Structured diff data
+-------+
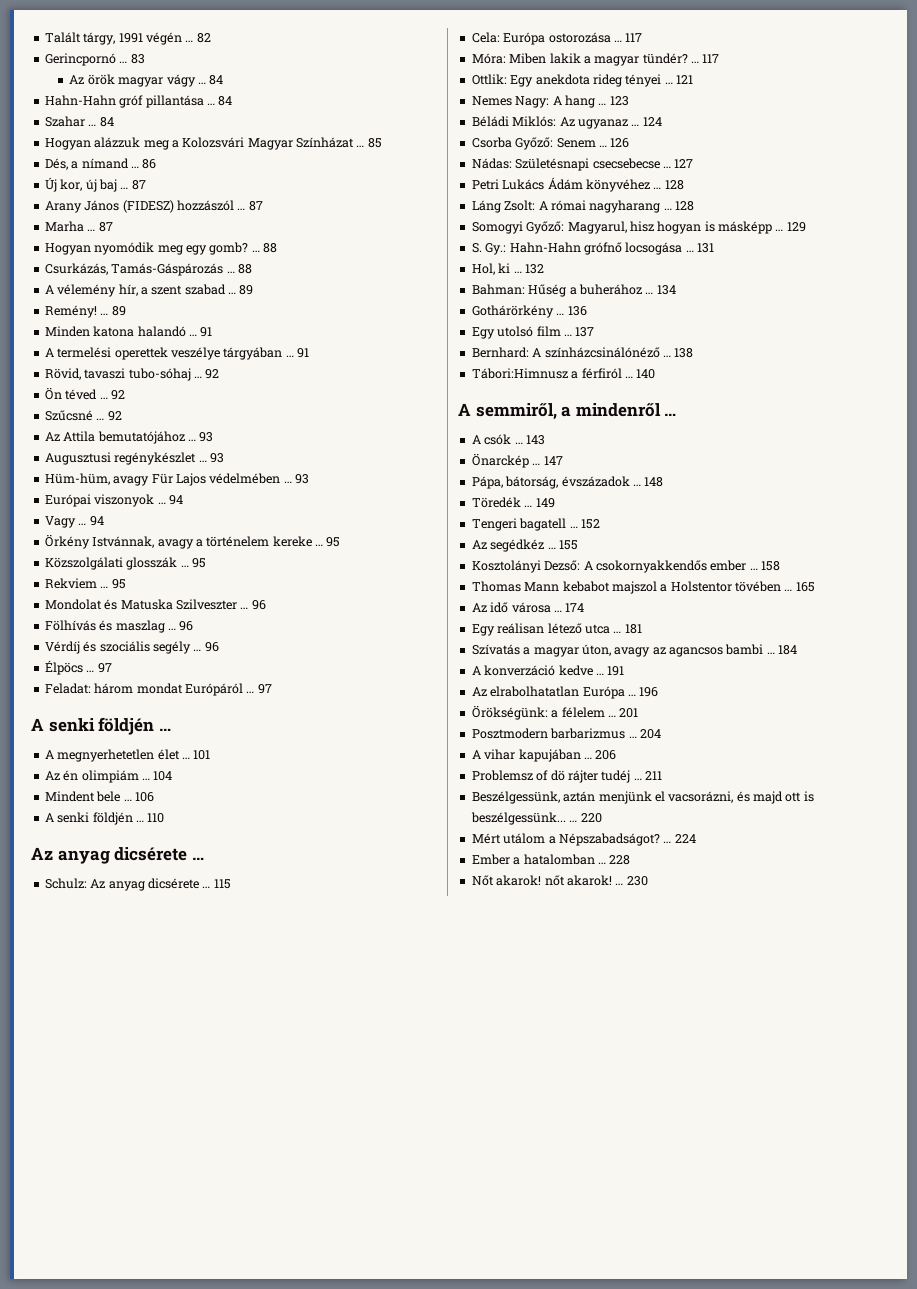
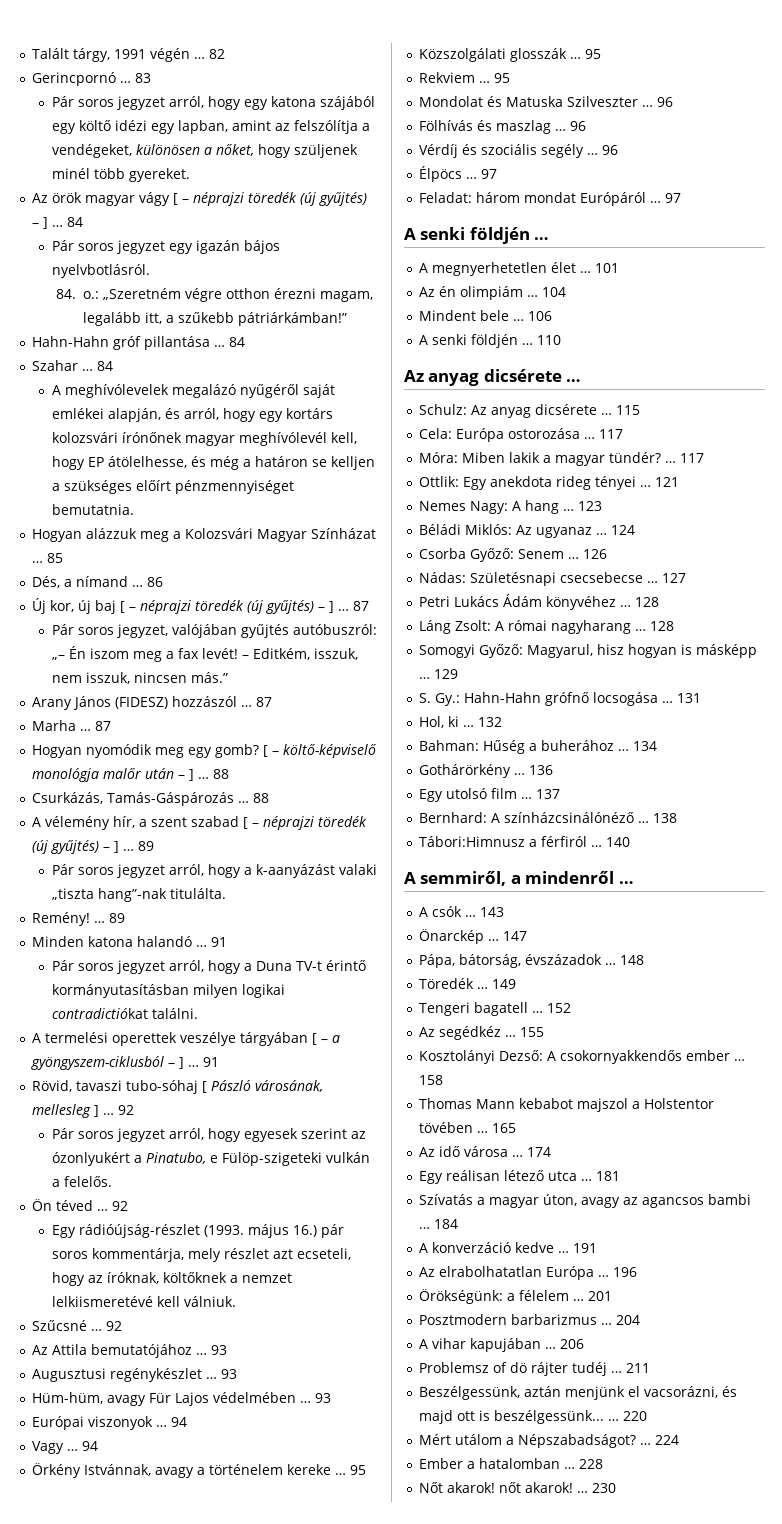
- Az örök magyar vágy … 84
+ Pár soros jegyzet arról, hogy egy katona szájából egy költő idézi egy lapban, amint az felszólítja a vendégeket, különösen a nőket, hogy szüljenek minél több gyereket.
+ Az örök magyar vágy [ – néprajzi töredék (új gyűjtés) – ] … 84
+ Pár soros jegyzet egy igazán bájos nyelvbotlásról.
+ 84. o.: „Szeretném végre otthon érezni magam, legalább itt, a szűkebb pátriárkámban!”
+ A meghívólevelek megalázó nyűgéről saját emlékei alapján, és arról, hogy egy kortárs kolozsvári írónőnek magyar meghívólevél kell, hogy EP átölelhesse, és még a határon se kelljen a szükséges előírt pénzmennyiséget bemutatnia.
- Új kor, új baj … 87
+ Új kor, új baj [ – néprajzi töredék (új gyűjtés) – ] … 87
+ Pár soros jegyzet, valójában gyűjtés autóbuszról: „– Én iszom meg a fax levét! – Editkém, isszuk, nem isszuk, nincsen más.”
- Hogyan nyomódik meg egy gomb? …
+ Hogyan nyomódik meg egy gomb? [ – költő-képviselő monológja malőr után – ] …
- A vélemény hír, a szent szabad … 89
+ A vélemény hír, a szent szabad [ – néprajzi töredék (új gyűjtés) – ] … 89
+ Pár soros jegyzet arról, hogy a k-aanyázást valaki „tiszta hang”-nak titulálta.
+ Pár soros jegyzet arról, hogy a Duna TV-t érintő kormányutasításban milyen logikai contradictiókat találni.
- A termelési operettek veszélye tárgyában …
+ A termelési operettek veszélye tárgyában [ – a gyöngyszem-ciklusból – ] …
- Rövid, tavaszi tubo-sóhaj … 92
+ Rövid, tavaszi tubo-sóhaj [ Pászló városának, mellesleg ] … 92
+ Pár soros jegyzet arról, hogy egyesek szerint az ózonlyukért a Pinatubo, e Fülöp-szigeteki vulkán a felelős.
  Ön téved … 92
+ Egy rádióújság-részlet (1993. május 16.) pár soros kommentárja, mely részlet azt ecseteli, hogy az íróknak, költőknek a nemzet lelkiismeretévé kell válniuk.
+-------+
Write down every line of the data above that includes the string "néprajzi".

+ Az örök magyar vágy [ – néprajzi töredék (új gyűjtés) – ] … 84
+ Új kor, új baj [ – néprajzi töredék (új gyűjtés) – ] … 87
+ A vélemény hír, a szent szabad [ – néprajzi töredék (új gyűjtés) – ] … 89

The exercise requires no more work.